This notebook has been taken from a [Microsoft Azure Machine Learning Notebooks Github Repository](https://github.com/katiehouse3/microsoft-azure-ml-notebooks/tree/master/commercial-blocks-classification) and has been modified to demonstrate the displaying of run/job metrics onto a Microsoft Teams Channel and registering the run/job as a model from Teams.

# Classifying Commercial Blocks with Microsoft Azure

---
---

## Contents
1. [Introduction](#Introduction)
1. [Setup](#Setup)
    1. [Accessing the Azure Workspace](#Accessing-the-Azure-Workspace)
    1. [Configuring the Azure Workspace](#Configuring-the-Azure-Workspace)
    1. [Importing Libraries](#Importing-Libraries)
    1. [Creating an Experiment](#Creating-an-Experiment)
1. [Data](#Data)
1. [Classifying with Scikit Learn](#Classifying-with-SciKit-Learn)
1. [Viewing metrics on Microsoft Teams](#Viewing-metrics-on-teams)

---

## Introduction

**The Task:** Classify commercial blocks from TV news segments (+1 commercial, -1 Non-commercial).
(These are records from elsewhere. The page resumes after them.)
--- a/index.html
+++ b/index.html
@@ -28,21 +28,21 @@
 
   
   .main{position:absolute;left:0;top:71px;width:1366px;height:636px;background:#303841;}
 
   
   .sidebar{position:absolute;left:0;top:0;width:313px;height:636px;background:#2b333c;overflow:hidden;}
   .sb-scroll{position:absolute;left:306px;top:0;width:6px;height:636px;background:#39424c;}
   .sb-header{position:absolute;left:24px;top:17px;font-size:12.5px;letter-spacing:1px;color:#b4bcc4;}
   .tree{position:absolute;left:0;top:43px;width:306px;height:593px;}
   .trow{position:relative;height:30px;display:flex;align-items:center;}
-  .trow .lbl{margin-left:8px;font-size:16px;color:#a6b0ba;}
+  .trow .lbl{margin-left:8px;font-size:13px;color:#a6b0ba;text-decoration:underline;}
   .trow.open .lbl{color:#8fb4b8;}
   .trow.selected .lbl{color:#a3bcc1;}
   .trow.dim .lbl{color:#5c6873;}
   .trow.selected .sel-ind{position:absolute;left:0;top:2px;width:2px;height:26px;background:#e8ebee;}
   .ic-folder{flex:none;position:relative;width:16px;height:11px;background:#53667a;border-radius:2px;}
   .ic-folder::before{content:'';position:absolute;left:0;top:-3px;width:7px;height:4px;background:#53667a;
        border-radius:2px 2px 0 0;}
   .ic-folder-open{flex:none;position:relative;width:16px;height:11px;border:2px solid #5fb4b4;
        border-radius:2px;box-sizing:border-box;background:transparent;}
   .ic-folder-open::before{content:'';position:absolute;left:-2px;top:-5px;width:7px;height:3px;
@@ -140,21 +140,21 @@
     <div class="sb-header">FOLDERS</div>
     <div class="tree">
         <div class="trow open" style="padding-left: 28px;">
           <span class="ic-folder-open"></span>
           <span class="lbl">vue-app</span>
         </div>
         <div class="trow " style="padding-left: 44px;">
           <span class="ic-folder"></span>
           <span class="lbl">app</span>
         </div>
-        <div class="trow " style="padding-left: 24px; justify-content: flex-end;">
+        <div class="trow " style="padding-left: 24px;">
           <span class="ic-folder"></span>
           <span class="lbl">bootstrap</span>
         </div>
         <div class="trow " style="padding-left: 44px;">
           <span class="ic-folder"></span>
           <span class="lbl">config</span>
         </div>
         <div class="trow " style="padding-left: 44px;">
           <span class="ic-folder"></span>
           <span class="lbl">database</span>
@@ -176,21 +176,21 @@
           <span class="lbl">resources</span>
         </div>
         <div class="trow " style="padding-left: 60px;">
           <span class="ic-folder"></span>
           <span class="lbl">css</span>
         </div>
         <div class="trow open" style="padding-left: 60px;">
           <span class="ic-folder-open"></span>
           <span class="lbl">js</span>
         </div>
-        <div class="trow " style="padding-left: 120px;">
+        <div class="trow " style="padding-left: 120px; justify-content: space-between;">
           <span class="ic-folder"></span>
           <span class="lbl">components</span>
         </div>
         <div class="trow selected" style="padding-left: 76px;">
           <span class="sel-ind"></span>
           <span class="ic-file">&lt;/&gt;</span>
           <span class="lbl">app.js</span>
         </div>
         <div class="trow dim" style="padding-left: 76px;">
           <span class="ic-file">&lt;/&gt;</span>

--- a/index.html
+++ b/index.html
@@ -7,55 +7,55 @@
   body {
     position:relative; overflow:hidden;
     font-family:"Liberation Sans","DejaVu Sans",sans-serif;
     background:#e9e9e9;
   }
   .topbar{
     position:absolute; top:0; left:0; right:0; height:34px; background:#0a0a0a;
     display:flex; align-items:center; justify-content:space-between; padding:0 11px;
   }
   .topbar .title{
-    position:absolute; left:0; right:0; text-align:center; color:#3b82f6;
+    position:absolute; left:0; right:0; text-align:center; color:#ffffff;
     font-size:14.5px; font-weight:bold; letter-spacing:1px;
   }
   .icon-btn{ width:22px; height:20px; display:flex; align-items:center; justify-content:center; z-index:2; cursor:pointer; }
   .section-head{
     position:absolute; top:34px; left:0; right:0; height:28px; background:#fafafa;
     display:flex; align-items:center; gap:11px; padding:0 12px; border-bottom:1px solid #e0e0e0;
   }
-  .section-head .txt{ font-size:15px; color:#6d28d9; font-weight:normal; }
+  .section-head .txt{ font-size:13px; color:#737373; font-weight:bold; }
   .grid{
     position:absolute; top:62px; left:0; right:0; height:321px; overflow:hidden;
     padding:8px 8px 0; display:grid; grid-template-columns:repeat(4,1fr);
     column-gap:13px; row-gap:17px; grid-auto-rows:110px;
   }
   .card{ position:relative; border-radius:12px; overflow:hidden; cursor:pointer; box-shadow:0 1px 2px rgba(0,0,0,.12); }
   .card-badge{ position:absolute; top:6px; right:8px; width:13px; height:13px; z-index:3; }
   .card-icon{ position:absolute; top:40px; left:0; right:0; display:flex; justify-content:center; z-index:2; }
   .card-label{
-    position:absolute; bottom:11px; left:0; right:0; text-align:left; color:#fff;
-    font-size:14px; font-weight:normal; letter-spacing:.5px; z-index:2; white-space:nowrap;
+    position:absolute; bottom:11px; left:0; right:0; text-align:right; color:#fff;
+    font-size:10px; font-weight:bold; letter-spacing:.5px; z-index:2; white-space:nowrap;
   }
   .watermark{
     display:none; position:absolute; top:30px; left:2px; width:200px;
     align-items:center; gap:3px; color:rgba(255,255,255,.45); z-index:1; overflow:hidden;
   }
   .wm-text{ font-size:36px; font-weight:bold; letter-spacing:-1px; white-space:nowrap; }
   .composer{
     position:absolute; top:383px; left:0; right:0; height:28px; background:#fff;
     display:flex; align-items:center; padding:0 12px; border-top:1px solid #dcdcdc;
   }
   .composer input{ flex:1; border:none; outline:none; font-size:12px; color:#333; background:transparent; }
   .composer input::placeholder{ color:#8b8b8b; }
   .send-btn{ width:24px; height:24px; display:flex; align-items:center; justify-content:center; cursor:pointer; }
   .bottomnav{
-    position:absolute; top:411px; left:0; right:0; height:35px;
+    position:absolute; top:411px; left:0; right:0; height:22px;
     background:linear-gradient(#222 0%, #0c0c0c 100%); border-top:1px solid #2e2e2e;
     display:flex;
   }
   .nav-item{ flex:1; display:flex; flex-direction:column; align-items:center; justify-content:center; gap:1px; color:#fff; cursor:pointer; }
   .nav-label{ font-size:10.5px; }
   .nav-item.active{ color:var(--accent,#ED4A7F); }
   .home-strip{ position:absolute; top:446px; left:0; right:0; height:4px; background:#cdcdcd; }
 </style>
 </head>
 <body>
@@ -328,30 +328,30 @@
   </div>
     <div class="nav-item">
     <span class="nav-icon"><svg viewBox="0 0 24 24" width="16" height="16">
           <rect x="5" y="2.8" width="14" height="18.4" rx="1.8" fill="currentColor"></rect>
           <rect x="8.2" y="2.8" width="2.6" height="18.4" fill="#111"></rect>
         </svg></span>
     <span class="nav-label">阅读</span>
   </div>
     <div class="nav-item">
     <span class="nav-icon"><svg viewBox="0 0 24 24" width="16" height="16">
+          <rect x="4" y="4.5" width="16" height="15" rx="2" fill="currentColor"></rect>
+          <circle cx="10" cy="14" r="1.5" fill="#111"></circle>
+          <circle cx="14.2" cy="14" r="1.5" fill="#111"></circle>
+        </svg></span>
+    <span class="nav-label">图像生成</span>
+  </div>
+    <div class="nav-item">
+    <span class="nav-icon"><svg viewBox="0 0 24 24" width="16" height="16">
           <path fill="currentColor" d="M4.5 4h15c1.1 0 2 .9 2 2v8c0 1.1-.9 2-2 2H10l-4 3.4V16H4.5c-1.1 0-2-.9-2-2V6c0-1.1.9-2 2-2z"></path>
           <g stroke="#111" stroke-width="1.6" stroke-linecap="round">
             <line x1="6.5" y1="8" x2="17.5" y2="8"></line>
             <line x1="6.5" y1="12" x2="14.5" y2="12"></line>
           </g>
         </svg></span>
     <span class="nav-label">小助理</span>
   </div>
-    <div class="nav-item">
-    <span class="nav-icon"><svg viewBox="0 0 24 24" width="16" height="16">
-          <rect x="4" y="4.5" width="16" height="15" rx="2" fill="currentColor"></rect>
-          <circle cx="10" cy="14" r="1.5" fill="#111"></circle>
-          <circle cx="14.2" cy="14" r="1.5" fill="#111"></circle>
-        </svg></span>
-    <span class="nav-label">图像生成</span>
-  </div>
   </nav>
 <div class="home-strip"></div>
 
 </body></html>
This classification model runs a dataset of broadcast data to classify whether a specific segment is a commercial on television. The dataset was taken from the UCI Machine Learning Repository with over 120,000 instances and 4125 features. For more information about the features in this dataset, check out [the UCI Machine Learning Repository](http://archive.ics.uci.edu/ml/datasets/tv+news+channel+commercial+detection+dataset). 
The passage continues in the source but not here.